Top of Record set

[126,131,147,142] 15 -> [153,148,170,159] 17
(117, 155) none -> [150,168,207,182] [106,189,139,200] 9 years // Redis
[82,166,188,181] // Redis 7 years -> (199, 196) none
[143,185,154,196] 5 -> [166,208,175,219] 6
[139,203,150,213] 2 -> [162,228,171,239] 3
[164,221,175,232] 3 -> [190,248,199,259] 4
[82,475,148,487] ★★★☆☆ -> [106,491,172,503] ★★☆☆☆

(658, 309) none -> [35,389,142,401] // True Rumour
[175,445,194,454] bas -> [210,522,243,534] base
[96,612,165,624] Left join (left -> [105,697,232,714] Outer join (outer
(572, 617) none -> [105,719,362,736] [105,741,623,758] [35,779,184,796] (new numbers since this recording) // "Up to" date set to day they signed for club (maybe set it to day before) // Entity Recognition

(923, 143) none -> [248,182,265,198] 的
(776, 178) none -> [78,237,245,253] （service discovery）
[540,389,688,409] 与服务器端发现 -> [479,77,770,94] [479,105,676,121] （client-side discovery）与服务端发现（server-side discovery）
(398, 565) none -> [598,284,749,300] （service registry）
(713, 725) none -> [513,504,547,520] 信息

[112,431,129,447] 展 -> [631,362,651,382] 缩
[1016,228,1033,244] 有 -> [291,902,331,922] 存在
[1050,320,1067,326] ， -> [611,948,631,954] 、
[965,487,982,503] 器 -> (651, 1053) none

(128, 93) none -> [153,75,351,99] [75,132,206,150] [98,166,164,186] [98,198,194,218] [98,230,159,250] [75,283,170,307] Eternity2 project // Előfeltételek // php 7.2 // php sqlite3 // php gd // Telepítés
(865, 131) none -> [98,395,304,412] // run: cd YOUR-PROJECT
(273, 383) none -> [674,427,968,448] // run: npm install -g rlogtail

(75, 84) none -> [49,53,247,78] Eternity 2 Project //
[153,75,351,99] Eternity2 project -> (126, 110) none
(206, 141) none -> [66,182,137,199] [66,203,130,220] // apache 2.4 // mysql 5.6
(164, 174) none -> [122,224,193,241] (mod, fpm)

Bottom of Record set

Could you repeat the listing above, exactly as it is shown?

Your solution:
[126,131,147,142] 15 -> [153,148,170,159] 17
(117, 155) none -> [150,168,207,182] [106,189,139,200] 9 years // Redis
[82,166,188,181] // Redis 7 years -> (199, 196) none
[143,185,154,196] 5 -> [166,208,175,219] 6
[139,203,150,213] 2 -> [162,228,171,239] 3
[164,221,175,232] 3 -> [190,248,199,259] 4
[82,475,148,487] ★★★☆☆ -> [106,491,172,503] ★★☆☆☆

(658, 309) none -> [35,389,142,401] // True Rumour
[175,445,194,454] bas -> [210,522,243,534] base
[96,612,165,624] Left join (left -> [105,697,232,714] Outer join (outer
(572, 617) none -> [105,719,362,736] [105,741,623,758] [35,779,184,796] (new numbers since this recording) // "Up to" date set to day they signed for club (maybe set it to day before) // Entity Recognition

(923, 143) none -> [248,182,265,198] 的
(776, 178) none -> [78,237,245,253] （service discovery）
[540,389,688,409] 与服务器端发现 -> [479,77,770,94] [479,105,676,121] （client-side discovery）与服务端发现（server-side discovery）
(398, 565) none -> [598,284,749,300] （service registry）
(713, 725) none -> [513,504,547,520] 信息

[112,431,129,447] 展 -> [631,362,651,382] 缩
[1016,228,1033,244] 有 -> [291,902,331,922] 存在
[1050,320,1067,326] ， -> [611,948,631,954] 、
[965,487,982,503] 器 -> (651, 1053) none

(128, 93) none -> [153,75,351,99] [75,132,206,150] [98,166,164,186] [98,198,194,218] [98,230,159,250] [75,283,170,307] Eternity2 project // Előfeltételek // php 7.2 // php sqlite3 // php gd // Telepítés
(865, 131) none -> [98,395,304,412] // run: cd YOUR-PROJECT
(273, 383) none -> [674,427,968,448] // run: npm install -g rlogtail

(75, 84) none -> [49,53,247,78] Eternity 2 Project //
[153,75,351,99] Eternity2 project -> (126, 110) none
(206, 141) none -> [66,182,137,199] [66,203,130,220] // apache 2.4 // mysql 5.6
(164, 174) none -> [122,224,193,241] (mod, fpm)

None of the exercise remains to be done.